§ **INPUT FOR THIS TASK**
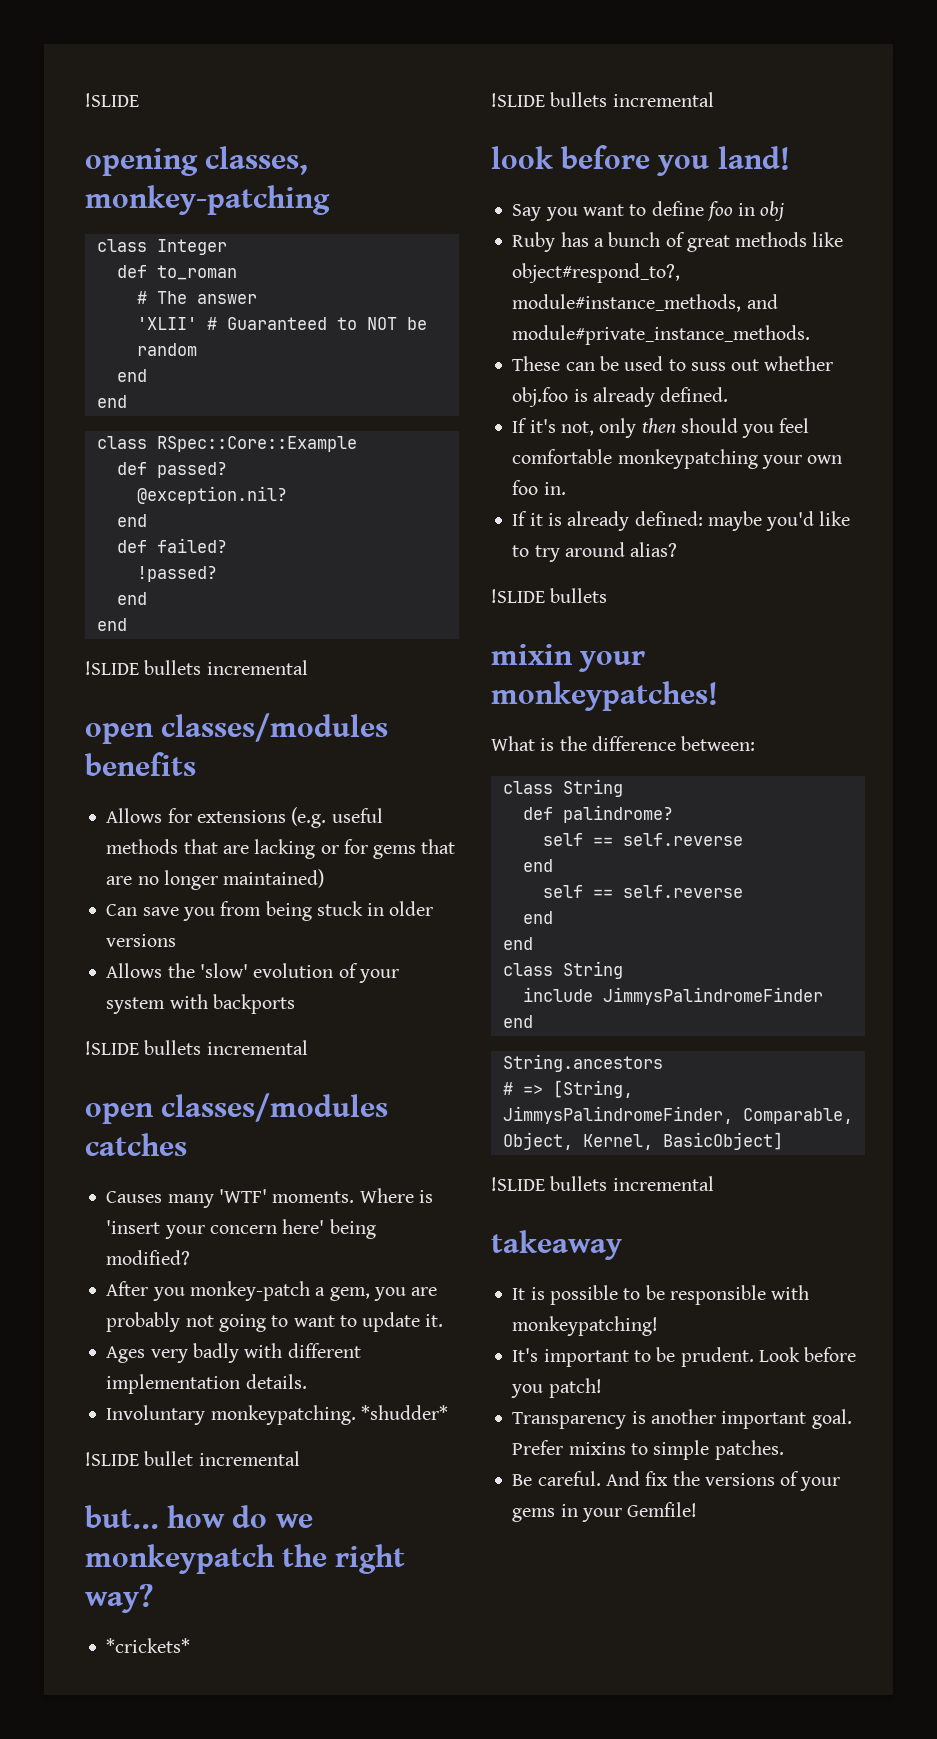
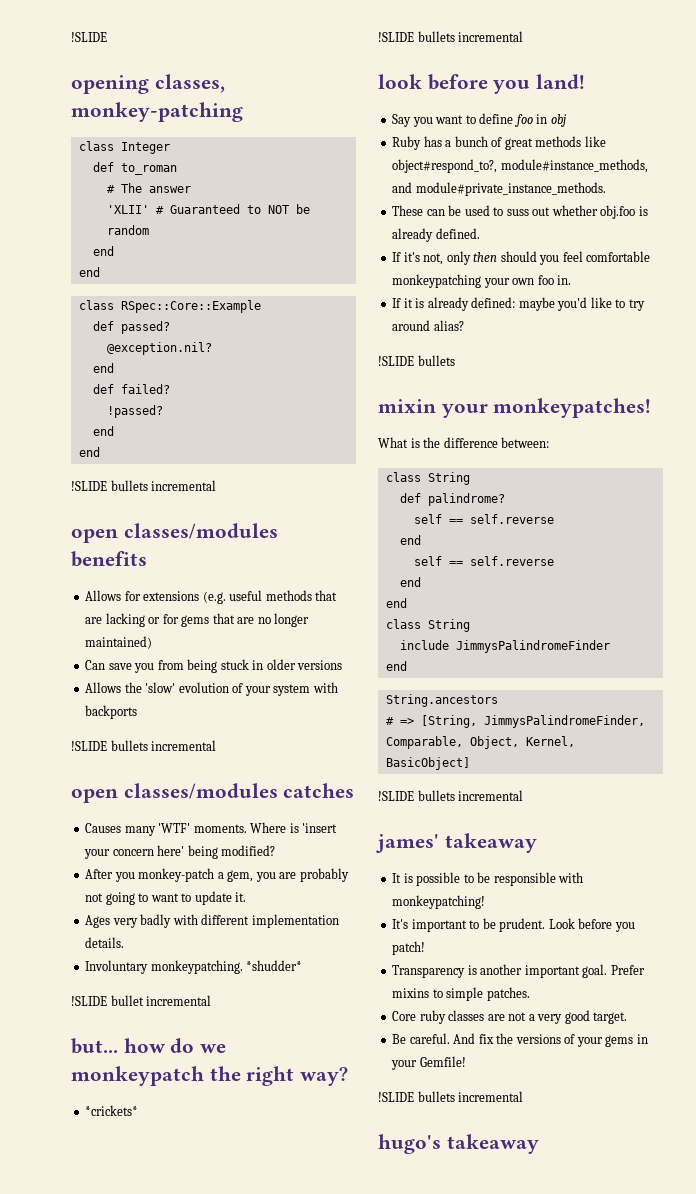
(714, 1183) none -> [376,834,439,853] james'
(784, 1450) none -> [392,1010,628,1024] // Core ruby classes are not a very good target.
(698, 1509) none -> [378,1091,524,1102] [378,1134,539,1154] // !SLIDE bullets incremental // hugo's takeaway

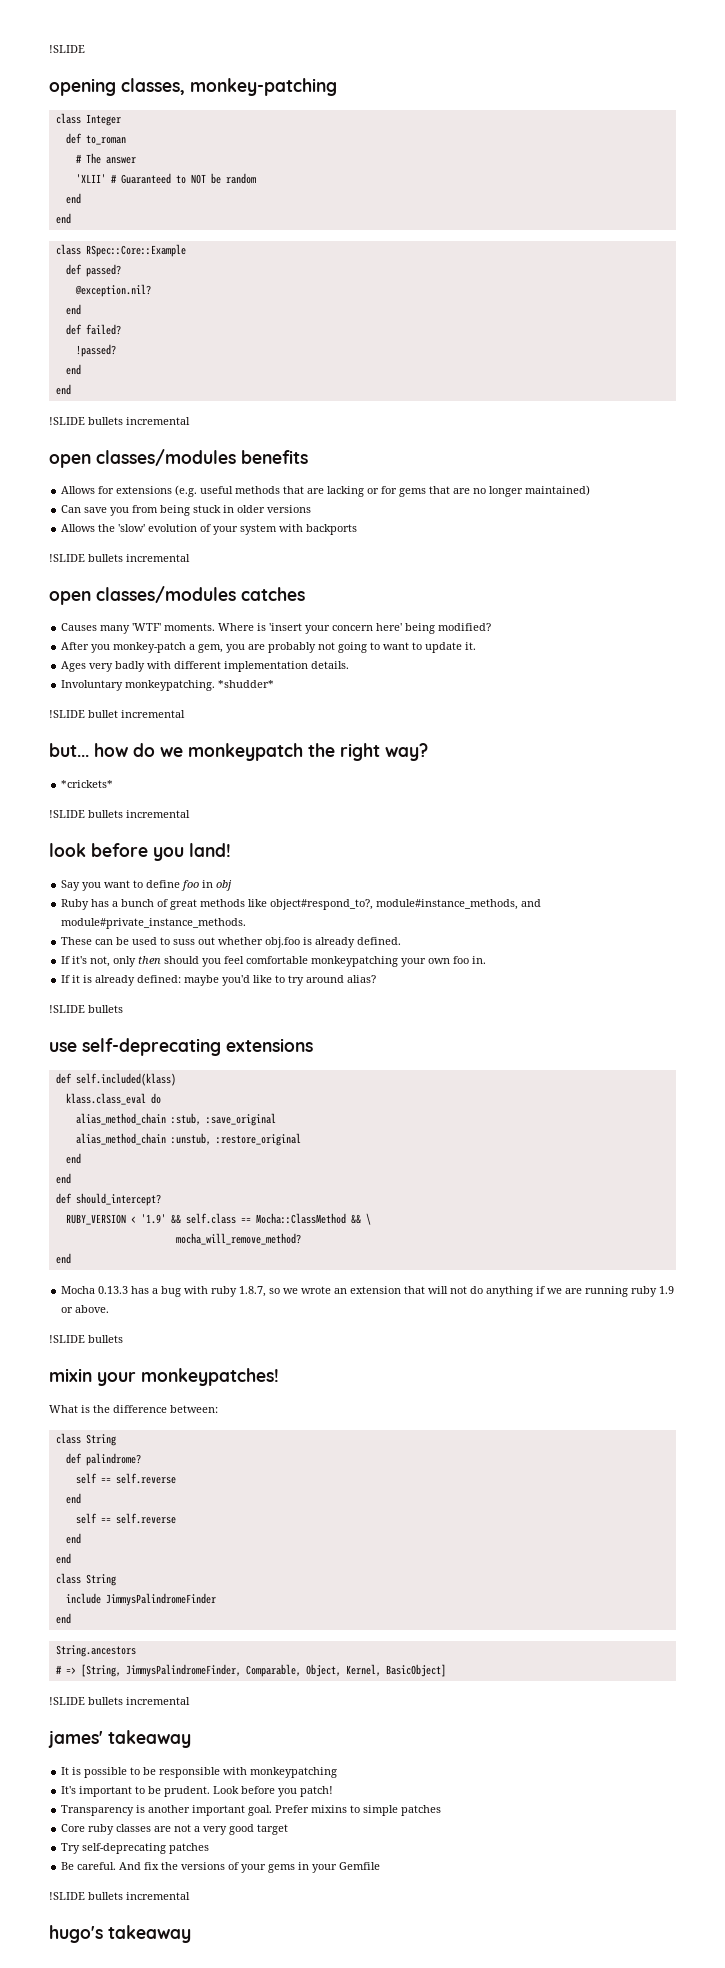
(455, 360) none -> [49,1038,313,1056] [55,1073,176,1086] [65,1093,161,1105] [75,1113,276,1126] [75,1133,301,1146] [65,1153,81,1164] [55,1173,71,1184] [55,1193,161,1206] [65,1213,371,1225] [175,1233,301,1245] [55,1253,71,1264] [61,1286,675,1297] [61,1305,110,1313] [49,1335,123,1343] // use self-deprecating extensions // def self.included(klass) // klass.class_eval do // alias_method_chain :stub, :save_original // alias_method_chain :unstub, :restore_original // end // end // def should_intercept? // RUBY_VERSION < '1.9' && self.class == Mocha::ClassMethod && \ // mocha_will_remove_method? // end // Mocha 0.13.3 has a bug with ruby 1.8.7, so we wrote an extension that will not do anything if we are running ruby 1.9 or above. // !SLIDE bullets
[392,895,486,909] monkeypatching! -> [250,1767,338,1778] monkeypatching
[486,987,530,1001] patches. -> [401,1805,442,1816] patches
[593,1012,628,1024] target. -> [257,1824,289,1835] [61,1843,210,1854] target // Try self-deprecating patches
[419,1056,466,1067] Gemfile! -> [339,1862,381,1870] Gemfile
--
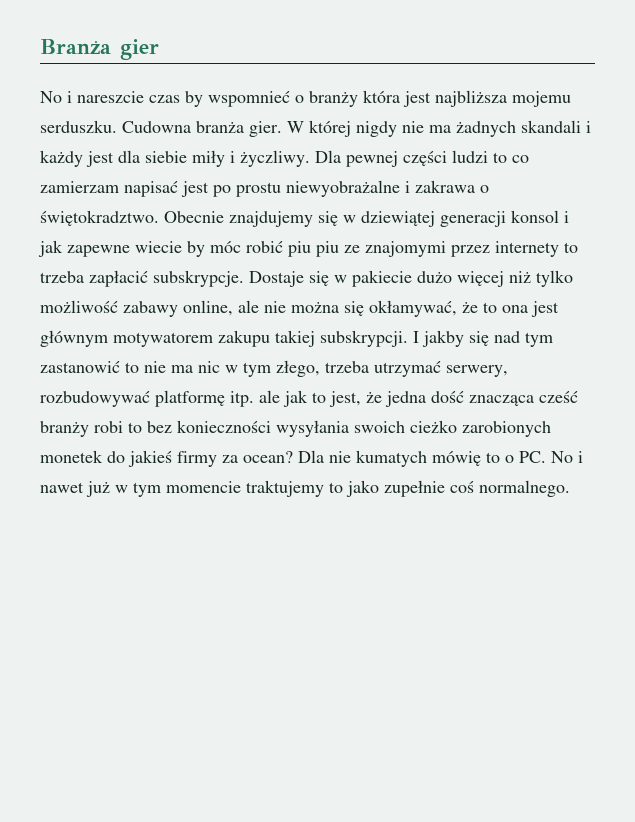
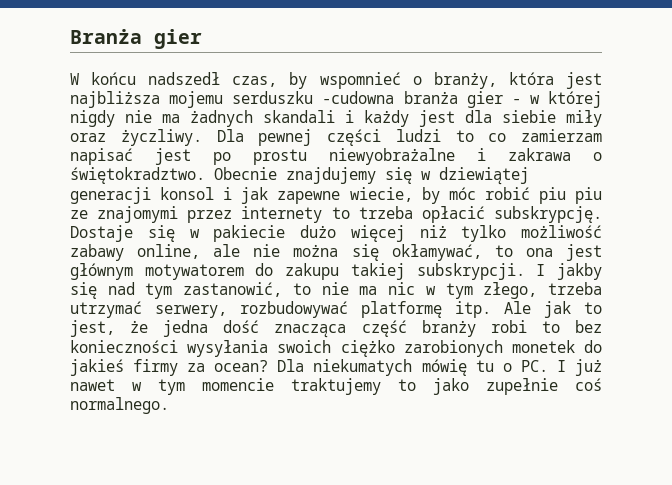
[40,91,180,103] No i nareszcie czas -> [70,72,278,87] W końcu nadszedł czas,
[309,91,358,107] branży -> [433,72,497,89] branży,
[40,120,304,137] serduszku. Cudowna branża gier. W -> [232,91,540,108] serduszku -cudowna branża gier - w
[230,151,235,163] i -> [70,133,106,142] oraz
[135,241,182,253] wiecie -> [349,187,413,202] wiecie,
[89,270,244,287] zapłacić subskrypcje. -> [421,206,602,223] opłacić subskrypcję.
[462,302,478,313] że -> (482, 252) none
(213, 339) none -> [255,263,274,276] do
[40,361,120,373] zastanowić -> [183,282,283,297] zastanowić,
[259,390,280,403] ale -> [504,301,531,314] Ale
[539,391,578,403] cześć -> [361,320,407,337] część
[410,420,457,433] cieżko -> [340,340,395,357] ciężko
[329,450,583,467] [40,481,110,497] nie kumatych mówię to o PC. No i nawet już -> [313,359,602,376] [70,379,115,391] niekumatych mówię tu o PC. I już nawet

§ **TASK DETAILS**
Using the data above, repeat exactly the lines that begin at the line with "(455, 360) none" and end at the line with "[419,1056,466,1067] Gemfile! ->", both ends included.

§ **FINISHED EXERCISE**
(455, 360) none -> [49,1038,313,1056] [55,1073,176,1086] [65,1093,161,1105] [75,1113,276,1126] [75,1133,301,1146] [65,1153,81,1164] [55,1173,71,1184] [55,1193,161,1206] [65,1213,371,1225] [175,1233,301,1245] [55,1253,71,1264] [61,1286,675,1297] [61,1305,110,1313] [49,1335,123,1343] // use self-deprecating extensions // def self.included(klass) // klass.class_eval do // alias_method_chain :stub, :save_original // alias_method_chain :unstub, :restore_original // end // end // def should_intercept? // RUBY_VERSION < '1.9' && self.class == Mocha::ClassMethod && \ // mocha_will_remove_method? // end // Mocha 0.13.3 has a bug with ruby 1.8.7, so we wrote an extension that will not do anything if we are running ruby 1.9 or above. // !SLIDE bullets
[392,895,486,909] monkeypatching! -> [250,1767,338,1778] monkeypatching
[486,987,530,1001] patches. -> [401,1805,442,1816] patches
[593,1012,628,1024] target. -> [257,1824,289,1835] [61,1843,210,1854] target // Try self-deprecating patches
[419,1056,466,1067] Gemfile! -> [339,1862,381,1870] Gemfile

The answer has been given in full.